For a better understanding of the invention, reference is made to
the following description taken in conjunction with the
accompanying drawing and the appended claims.
BRIEF DESCRIPTION OF THE DRAWING
In the drawing:
FIG. 1 is a side, exploded view of a first embodiment of a cable
connector assembly according to the invention;
FIG. 2 is a top view of the first embodiment of FIG. 1;
FIG. 3 is a perspective, assembly view of parts of the first
embodiment of FIG. 1;
FIG. 4 is a plan view of a printed wiring board in the first
embodiment;
FIG. 5 is a side, exploded view of a second embodiment of a cable
connector assembly according to the invention;
FIG. 6 is a perspective, assembly view of parts of the second
embodiment of FIG. 5;
FIG. 7 is an enlarged view of a corner portion of the connector
assembly of the first embodiment in FIG. 2;
FIG. 8 is an enlarged view of a corner portion of the printed
wiring board in FIG. 4;
FIG. 9 shows a connector terminal that may be used in an alternate
form of the second embodiment of FIGS. 5 and 6; and
FIG. 10 is a block diagram showing an array of cable connector
assemblies according to the invention.
DETAILED DESCRIPTION OF THE INVENTION
FIG. 1 shows a cable connector assembly 10 according to a first
embodiment of the invention. The assembly 10 includes first and
second terminal housing parts 12, 14. The housing parts 12, 14 may
be formed substantially identical to one another such as, e.g., by
molding of an insulative plastics material that meets applicable
standards with respect to electrical insulation and flammability.
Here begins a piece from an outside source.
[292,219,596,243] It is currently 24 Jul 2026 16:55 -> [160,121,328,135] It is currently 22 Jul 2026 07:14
Such materials include but are not limited to, polycarbonate, ABS,
and blends thereof.
Each of the terminal housing parts 12, 14 has a generally
rectangular base 16, and a pair of terminal guards 18, 20 at each
of four corners of the base 16, as seen in FIGS. 2 and 3. The
terminal guards extend upward from the base 16 and form
corresponding vertical channels 28 within each of the guards 18,
20. The channels 28 pass through and open beneath the base 16 of
each terminal housing part 12, 14. The channels 28 are dimensioned
to receive wire connecting portions 27 of individual insulation
displacement connector (IDC) terminals 26. See FIG. 7 which is an
enlarged view of the lower right-hand corner of the base 16 in FIG.
2.
As shown in FIGS. 1 and 3, uppermost portions of the terminal
guards 18, 20 on each base 16 are formed with co-planar flats 21.
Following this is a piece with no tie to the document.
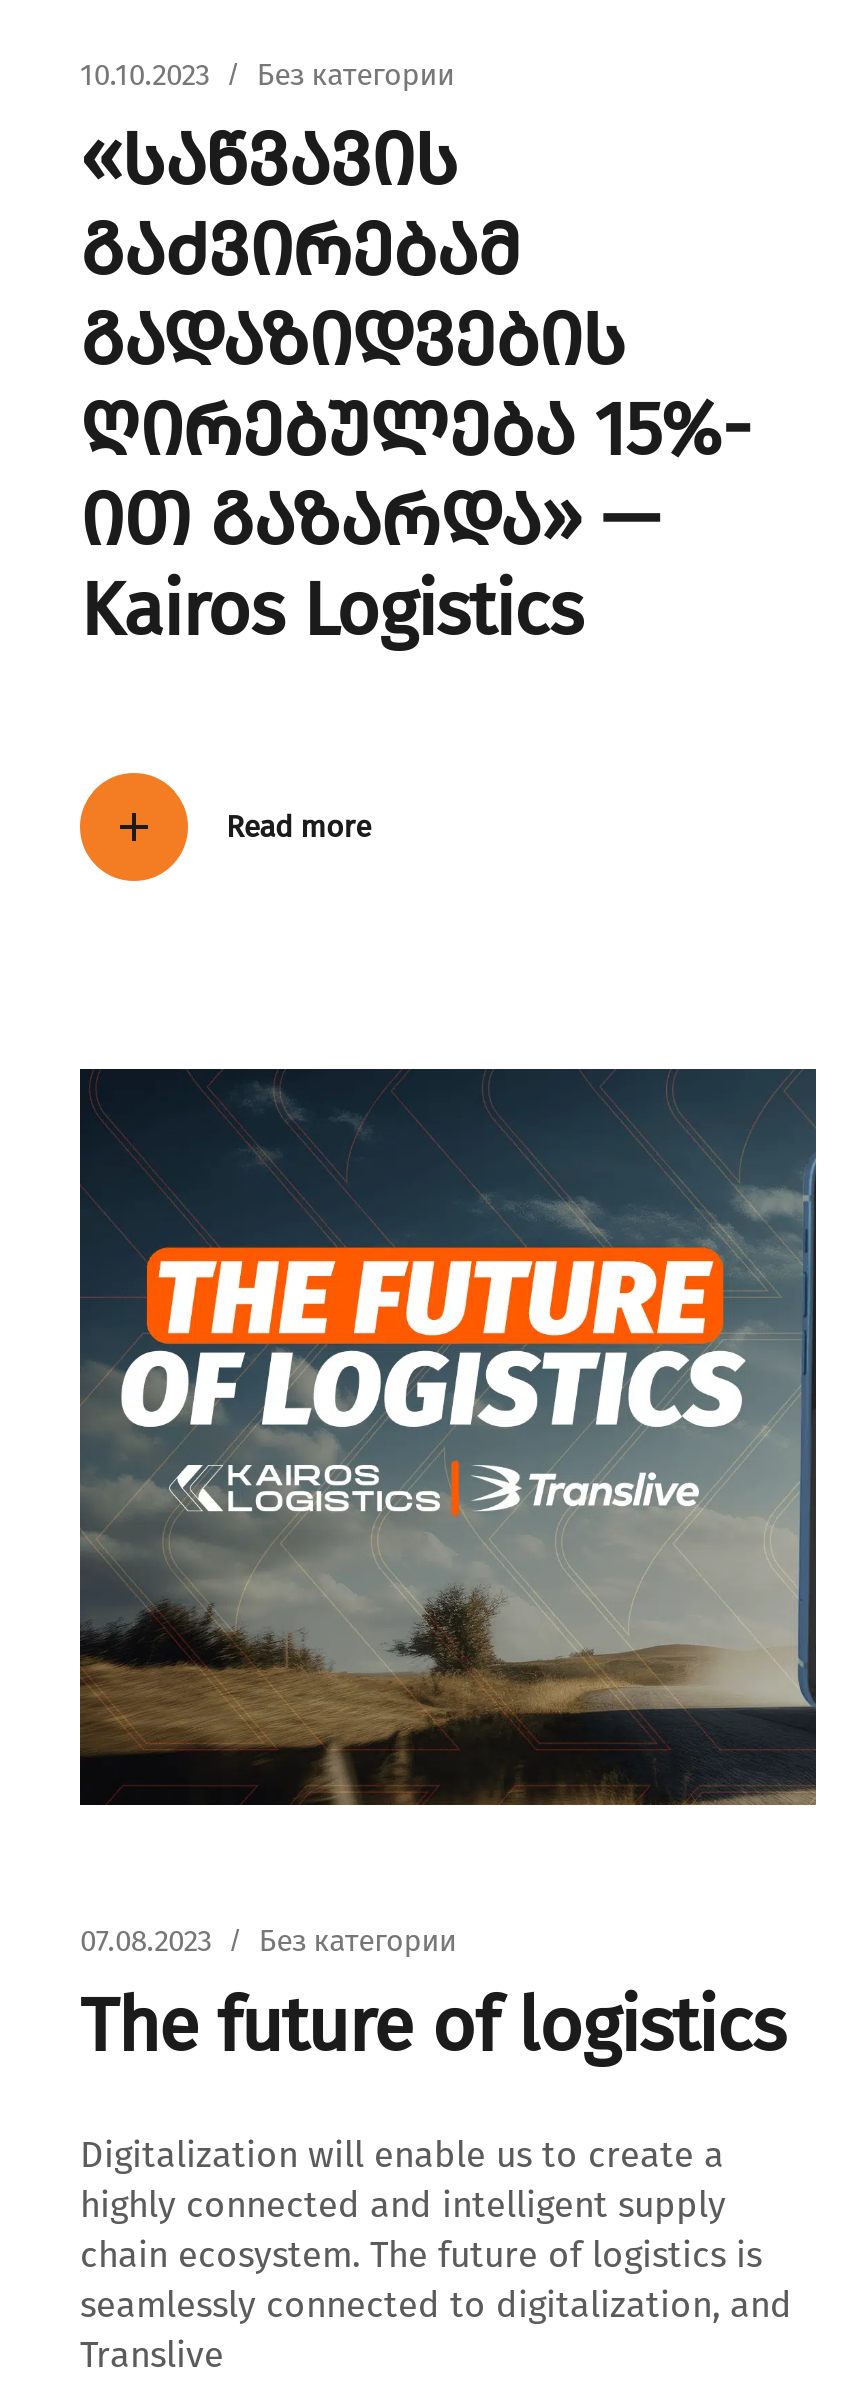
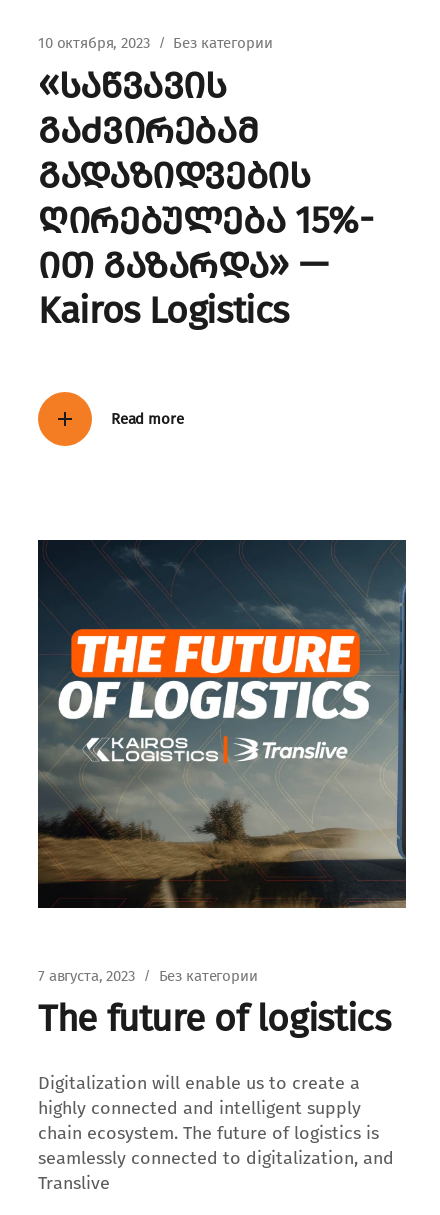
[80,57,455,93] 10.10.2023 Без категории -> [38,34,272,52] 10 октября, 2023 Без категории
[80,1923,457,1959] 07.08.2023 Без категории -> [38,967,258,985] 7 августа, 2023 Без категории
The flats 21 allow the tops of the terminal guards 18, 20 on one of
the housing parts to be placed against a stationary flat work
surface, while performing so-called "punchdown" terminations of
insulated wire leads into the terminals 26 associated with the
terminal guards on the oppositely facing housing part. Thus, the
flats 21 help to distribute shock during punchdown operations, and
to protect pointed tips 23 formed on lower portions of the guards
18, 20 for the purpose of splitting twisted wire lead pairs to be
terminated.
Pairs of the terminal guards 18, 20 on each housing part are
located so that centers of the channels 28 define diagonally
opposite corners of a rectangular array 29, as represented in FIG.
7. In the illustrated embodiment, the array 29 measures, e.g.,
0.056 inches wide by 0.105 inches high as oriented in the drawing.
Each of the terminal guards 18, 20 also forms a vertical groove 30
that extends upward from the base 16 and coincides with an
insulation cutting groove 24 (FIG. 3) in the IDC terminals when
received in the guard channels 28. In the illustrated embodiment,
the IDC terminals 26 have "needle-eye" mounting parts or tails 31
configured to be press-fit into conductive plated terminal openings
in a printed wiring board 60, described later below. The terminals
26 may correspond to those disclosed in U.S. Pat. No. 5,975,919
(Nov. 2, 1999) and U.S. Pat. No. 6,093,048 (Jul. 25, 2000) both of
which are assigned to the assignee of the present application. All
relevant portions of the '919 and the '048 U.S. Patents are
incorporated by reference.
In FIG. 2, insulated, twisted pairs of wire leads 34 from a first
cable end 36 are "punched" downward by a suitable tool (not shown)
in the grooves 30 of corresponding terminal guards 18, 20 on the
first housing part 12, and into the cutting grooves 24 in the
associated IDC terminals 26. Insulation surrounding each lead 34 is
displaced so that the lead makes electrical contact with the
associated IDC terminal 26. In the illustrated embodiment, the
cable end 36 carries four pairs of twisted wire leads as is typical
for an eight-conductor data network cable. A second cable end 38,
having pairs of wire leads to be spliced to corresponding wire lead
pairs of the first cable end 36, has its wire leads (not shown)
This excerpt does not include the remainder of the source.